▶ **Your assignment**: Only certain lines below are wanted: those starting at the line containing "magistrats et membres du parquet" and ending at the line containing "45. Il s’appuie", both included, each retyped exactly.

▶ **Extracted records**:

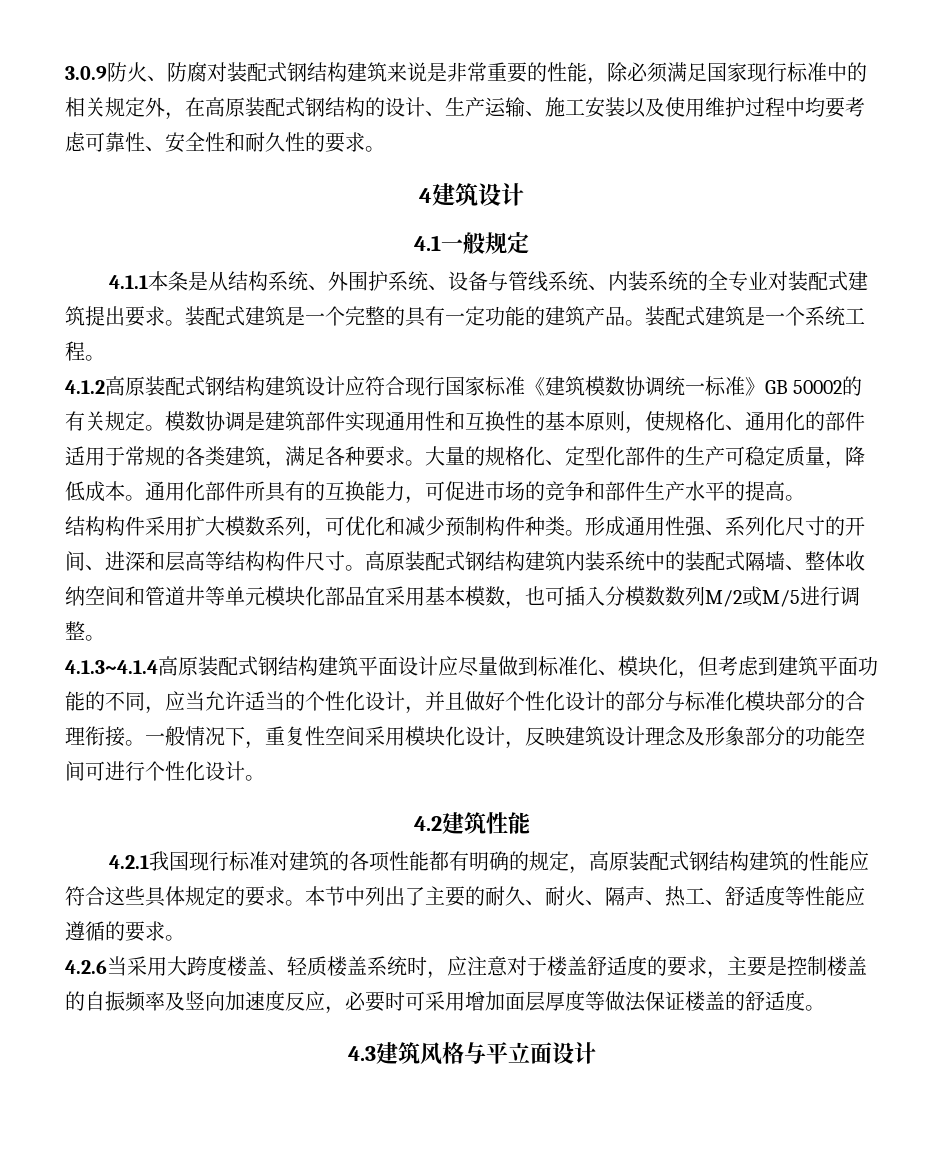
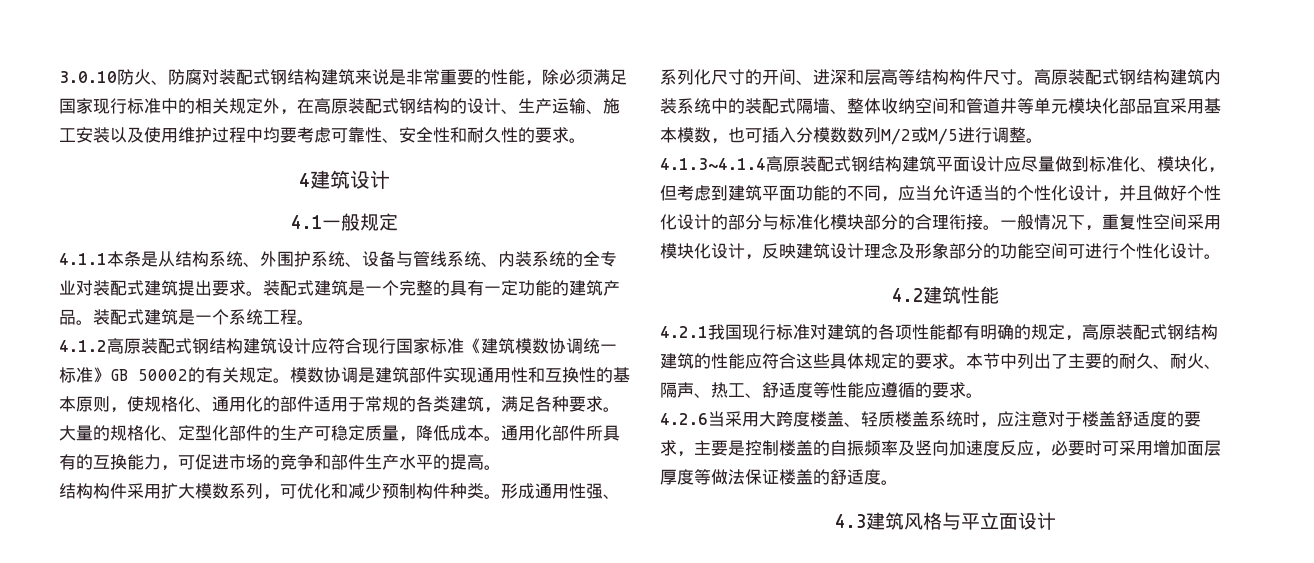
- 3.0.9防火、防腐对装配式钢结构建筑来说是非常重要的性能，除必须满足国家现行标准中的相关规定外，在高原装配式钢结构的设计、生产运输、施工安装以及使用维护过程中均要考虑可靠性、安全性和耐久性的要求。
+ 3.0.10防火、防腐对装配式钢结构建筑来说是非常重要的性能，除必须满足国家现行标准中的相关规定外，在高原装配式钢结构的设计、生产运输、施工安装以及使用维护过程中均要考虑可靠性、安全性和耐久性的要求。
--
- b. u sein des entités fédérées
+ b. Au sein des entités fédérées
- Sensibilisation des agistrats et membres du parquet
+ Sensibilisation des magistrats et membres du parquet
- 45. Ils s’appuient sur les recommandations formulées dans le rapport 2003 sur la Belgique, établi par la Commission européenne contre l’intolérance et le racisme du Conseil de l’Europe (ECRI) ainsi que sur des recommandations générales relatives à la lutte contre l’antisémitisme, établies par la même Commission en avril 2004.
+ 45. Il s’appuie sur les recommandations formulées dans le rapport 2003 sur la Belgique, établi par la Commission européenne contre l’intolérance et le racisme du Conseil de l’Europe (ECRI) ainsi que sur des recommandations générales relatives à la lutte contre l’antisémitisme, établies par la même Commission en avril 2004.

▶ **Exercise answer**:
+ Sensibilisation des magistrats et membres du parquet
- 45. Ils s’appuient sur les recommandations formulées dans le rapport 2003 sur la Belgique, établi par la Commission européenne contre l’intolérance et le racisme du Conseil de l’Europe (ECRI) ainsi que sur des recommandations générales relatives à la lutte contre l’antisémitisme, établies par la même Commission en avril 2004.
+ 45. Il s’appuie sur les recommandations formulées dans le rapport 2003 sur la Belgique, établi par la Commission européenne contre l’intolérance et le racisme du Conseil de l’Europe (ECRI) ainsi que sur des recommandations générales relatives à la lutte contre l’antisémitisme, établies par la même Commission en avril 2004.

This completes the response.